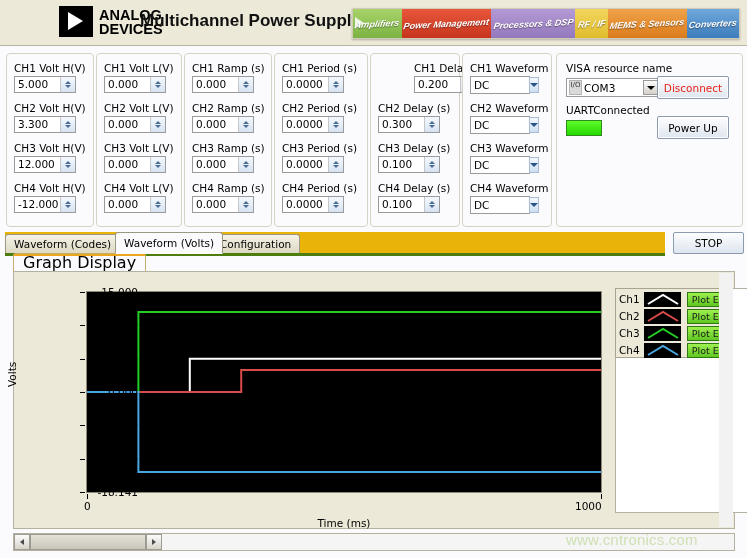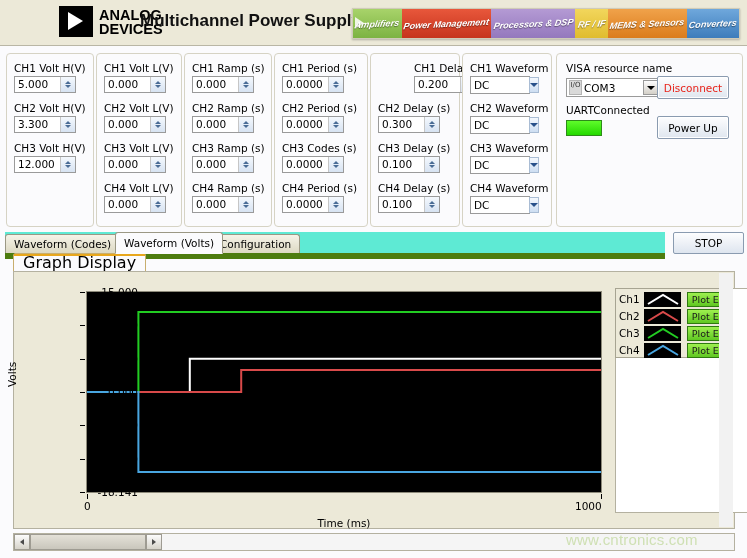--- a/index.html
+++ b/index.html
@@ -135,21 +135,21 @@
     display:flex;align-items:center;justify-content:center;
     font-size:10.5px;box-shadow:inset 0 0 0 1px #fff;
   }
   #btn-disconnect{left:100px;top:22px;color:#e8231a;}
   #btn-powerup{left:100px;top:62px;color:#000;}
 
   
   .tabbar{position:absolute;left:0;top:232px;width:747px;height:22px;}
   .tabstrip{
     position:absolute;left:5px;top:0;width:660px;height:21px;
-    background:#5eead4;border-bottom:6px solid #4d7c0f;
+    background:#eab308;border-bottom:3px solid #4d7c0f;
   }
   .tab{
     position:absolute;top:2px;height:19px;padding:0 8px;
     display:flex;align-items:center;font-size:10.5px;
     border:1px solid #9b9884;border-bottom:none;
     background:linear-gradient(180deg,#f5f3e8,#ddd9c3);
     border-radius:3px 3px 0 0;box-sizing:border-box;
   }
   .tab.active{
     top:0;height:22px;background:#fbfbfd;border-bottom:1px solid #fbfbfd;z-index:3;
@@ -304,20 +304,30 @@
         <div class="ctl" style="top: 88px;">
           <div class="lbl">CH3 Volt H(V)</div>
           <div class="numbox">
             <div class="val">12.000</div>
             <div class="spin">
               <div class="up"></div>
               <div class="dn"></div>
             </div>
           </div>
         </div>
+        <div class="ctl" style="top: 128px;">
+          <div class="lbl">CH4 Volt H(V)</div>
+          <div class="numbox">
+            <div class="val">-12.000</div>
+            <div class="spin">
+              <div class="up"></div>
+              <div class="dn"></div>
+            </div>
+          </div>
+        </div>
       </div>
     <div class="group g1" id="grp1">
         <div class="ctl" style="top: 8px;">
           <div class="lbl">CH1 Volt L(V)</div>
           <div class="numbox">
             <div class="val">0.000</div>
             <div class="spin">
               <div class="up"></div>
               <div class="dn"></div>
             </div>
@@ -411,21 +421,21 @@
           <div class="lbl">CH2 Period (s)</div>
           <div class="numbox">
             <div class="val">0.0000</div>
             <div class="spin">
               <div class="up"></div>
               <div class="dn"></div>
             </div>
           </div>
         </div>
         <div class="ctl" style="top: 88px;">
-          <div class="lbl">CH3 Codes (s)</div>
+          <div class="lbl">CH3 Period (s)</div>
           <div class="numbox">
             <div class="val">0.0000</div>
             <div class="spin">
               <div class="up"></div>
               <div class="dn"></div>
             </div>
           </div>
         </div>
         <div class="ctl" style="top: 128px;">
           <div class="lbl">CH4 Period (s)</div>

▶ **WHAT YOU NEED TO DO**
From the data above, report how many lines hold the word "size", answering with the number by itself.

▶ **ANSWER FOR THE TASK**
2